Camper has damaged nothing.







He's nosy and likes to sniff around bags and boxes, but he doesn't actually touch anything. 

Now, Meri, my beagle pup, that kid is a paper shredder. Every magazine I ever had lying around, because there was an article I wanted to cut out and save? Itty bitty pieces of paper everywhere. Camper spoiled me, and I forgot how "proofed" a puppy-proof house has to truly be.







Meri also loves to snag socks (from the laundry pile, the clean clothes waiting to be folded, etc) and run with them into the back yard. She doesn't damage them, but at any time, I have about 5 socks in my back yard. I'm ALWAYS washing socks now.









But compared to when I was young and didn't understand that the key to keeping a pup from chewing meant managing the ENVIRONMENT, I"m doing ok. Zamboni chewed everything. I've learned A LOT in the last 15 years!


----------



## Daisy1986 (Jul 9, 2008)

If it is not over $1000 it is close. 

I have to keep a baby gate on my bedroom door now. He went downstairs in the middle of the night and chewed up a $600 chair. 

Before that when he was 6 months when he was stilling healing from his surgery he chewed the bottom of our dresser. 

I do not want to think about all this! Bad thread.

















I got his number now though. If he gets something it is a paper towel or something minor. I keep him exercised not that he is healed. He was a very frustrated pup!!


----------



## chuckstar158 (Sep 8, 2004)

Katie got free of her crate one day when she was a pup and chewed a remote, some paperwork and a few boxes of pastina that I just got. (I grew up on pastina which are little tiny star pasta and that's my comfort food. It has to be shipped to me since I can't get it where I live.) She was pooping pasta stars for awhile!









If it's her toys... her radar is set to destroy!

All in all... not too bad with the damage. 

Otto has a penchant for one stuffed animal that isn't his and hunts it and climbs to get it. He's sneaky but hasn't destroyed anything.


----------



## onyx'girl (May 18, 2007)

I am almost afraid to answer in case I jinx it! Onyx has really only chewed up my daughters things, tv remote, gameboy advanced and candy/garbage in her room.

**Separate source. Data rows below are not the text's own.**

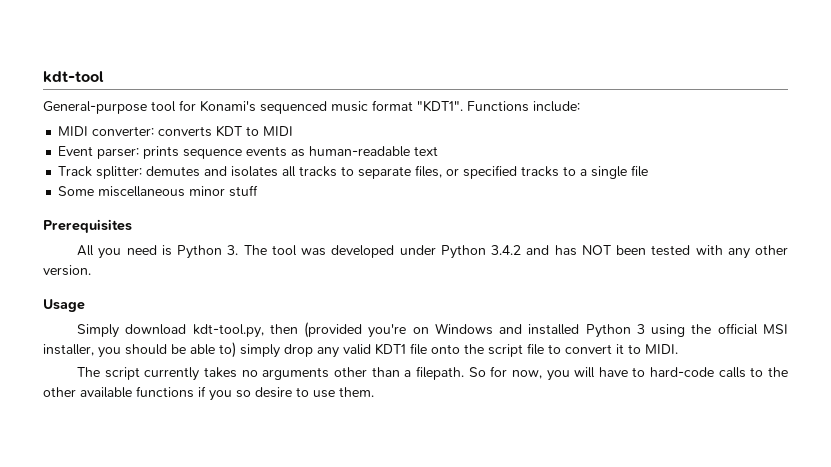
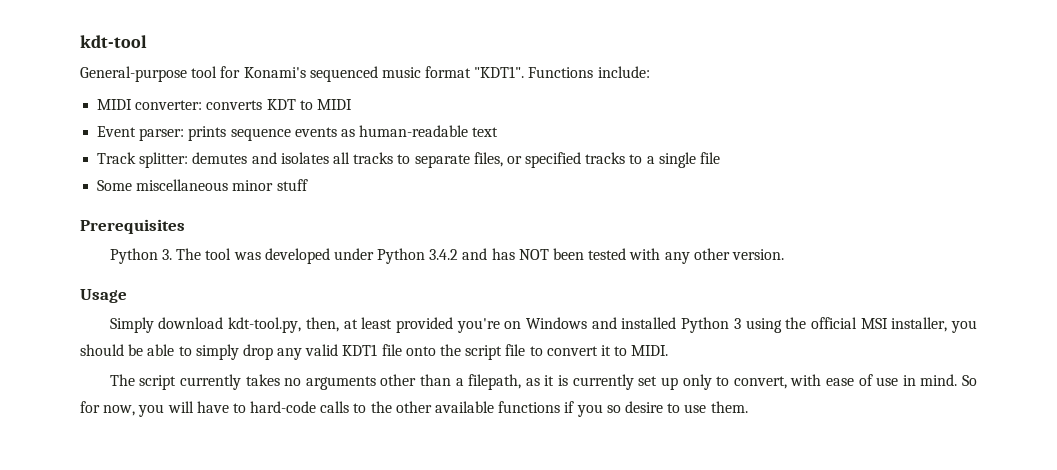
[77,245,172,259] All you need is -> (185, 226) none
[269,322,363,338] then (provided -> [305,317,453,333] then, at least provided
[219,342,236,358] to) -> [178,346,192,356] to
[415,366,464,380] filepath. -> [468,374,958,390] filepath, as it is currently set up only to convert, with ease of use in mind.

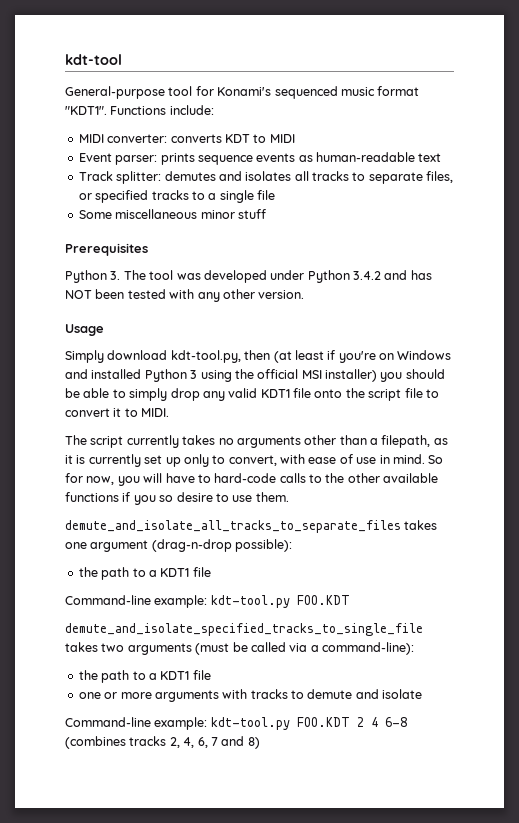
[305,317,453,333] then, at least provided -> [244,350,336,363] then (at least if
[891,317,948,332] installer, -> [325,369,377,382] installer)
(748, 407) none -> [65,520,438,533] [65,539,293,552] [78,567,211,580] [65,595,350,608] [65,623,423,636] [65,642,414,655] [78,670,211,683] [78,689,423,702] [65,717,407,730] [65,736,260,749] // demute_and_isolate_all_tracks_to_separate_files takes one argument (drag-n-drop possible): // the path to a KDT1 file // Command-line example: kdt-tool.py FOO.KDT // demute_and_isolate_specified_tracks_to_single_file takes two arguments (must be called via a command-line): // the path to a KDT1 file // one or more arguments with tracks to demute and isolate // Command-line example: kdt-tool.py FOO.KDT 2 4 6-8 (combines tracks 2, 4, 6, 7 and 8)

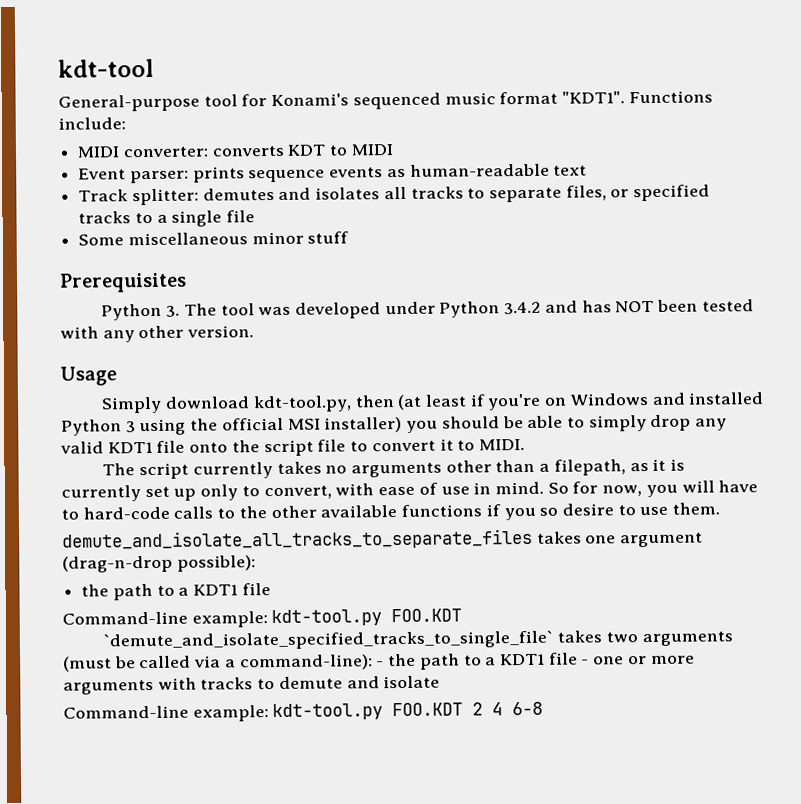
[65,623,423,636] demute_and_isolate_specified_tracks_to_single_file -> [103,630,554,651] `demute_and_isolate_specified_tracks_to_single_file`
[78,670,211,683] // the path to a KDT1 file // -> [376,652,590,670] - the path to a KDT1 file -
[65,736,260,749] (combines tracks 2, 4, 6, 7 and 8) -> (544, 708) none

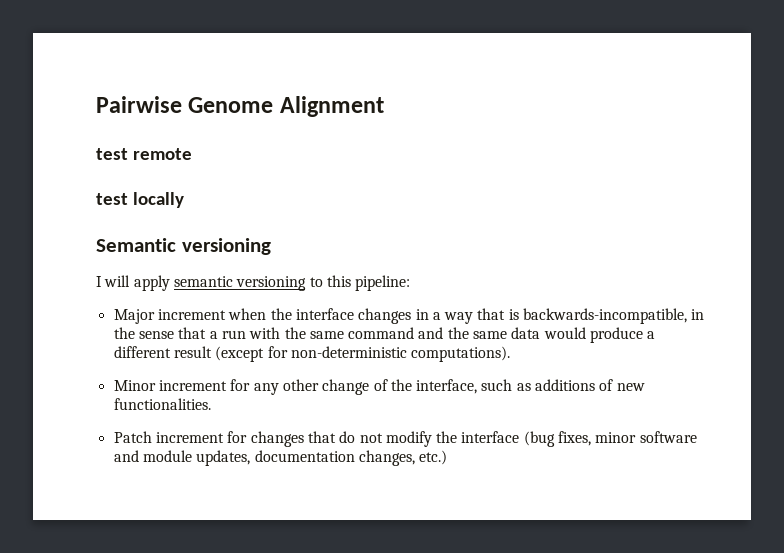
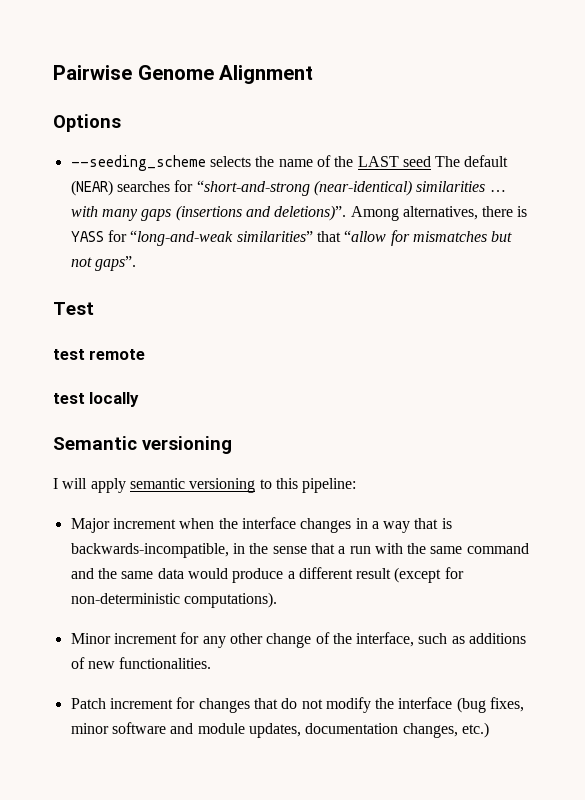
(384, 106) none -> [53,114,121,132] [70,155,509,171] [70,180,506,196] [70,205,528,221] [70,230,513,246] [70,256,136,271] [53,302,94,315] // Options // --seeding_scheme selects the name of the LAST seed The default (NEAR) searches for “short-and-strong (near-identical) similarities … with many gaps (insertions and deletions)”. Among alternatives, there is YASS for “long-and-weak similarities” that “allow for mismatches but not gaps”. // Test

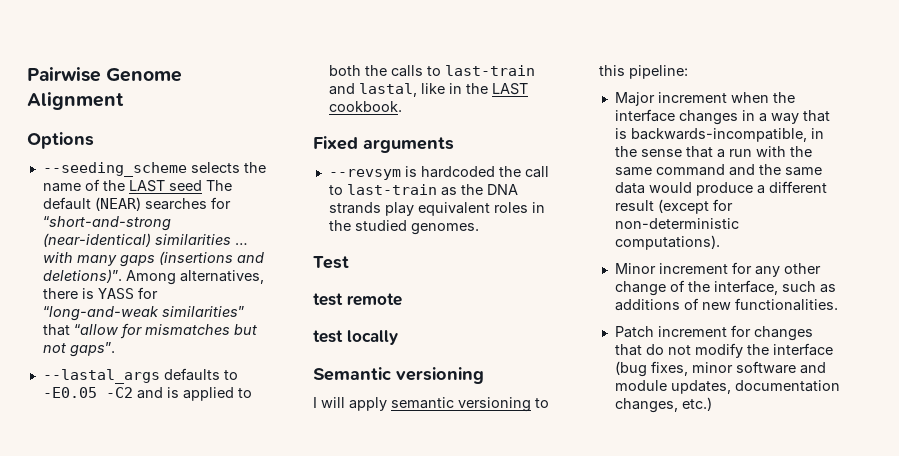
(136, 263) none -> [42,368,238,384] [42,387,252,401] [328,65,535,77] [328,83,528,97] [328,101,402,112] [313,136,454,153] [328,166,549,180] [328,184,518,196] [328,202,545,216] [328,220,479,235] // --lastal_args defaults to -E0.05 -C2 and is applied to both the calls to last-train and lastal, like in the LAST cookbook. // Fixed arguments // --revsym is hardcoded the call to last-train as the DNA strands play equivalent roles in the studied genomes.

She did chew a corner of the coffee table when she was teething, I caught her right away, but the damage was already done. Kacie never chewed anything, but she was almost two when we adopted her~she does tend to shred the plush toys when the dogs have them, but waits til she's tired of them, I think! Sweet Clover has really done nothing other than uprighting a huge pot when she was a pup, none of my dogs are diggers, either. 
My first GSD stomper and border collie black Jack chewed my shoes every chance they got...I worked in a restaurant and then a grocery meat dept. so really can't blame them, the smells must have been too good to pass up...


----------



## GunnerJones (Jul 30, 2005)

I dunno I haven't balanced the check book yet


----------



## shilohsmom (Jul 14, 2003)

I wouldn't call Eli Spiteful but he is my little destroyer....offhand I can think of the following things he has distroyed:
Chewed hole thru the bathroom wall...later chewed matching hole thru middle bedroom wall (he's such a little decorator).....
Chewed up Leather loveseat...and you got it...he later chewed the Leather Sofa to match!!! 
Chewed up more bedding than I can count, inc. featherbed, down comfortors, etc. 
Chewed up the mattress one day...dug the top off then took all the stuffing out leaving only springs!
I could go on and on but he's def in the 1,000 plus range and I wouldn't change a thing about him!


----------



## Elmo's Mom (May 21, 2007)

Elmo was very easy to train. When he was little and would chew on something he wasn't supposed to, we redirected him to a toy or a bone. So, he learned very quickly what he could chew on and what he couldn't. We have not had any damage caused by him. The breeder told us that he did not chew on stuff that he wasn't supposed to. I'm glad that trait stayed with him!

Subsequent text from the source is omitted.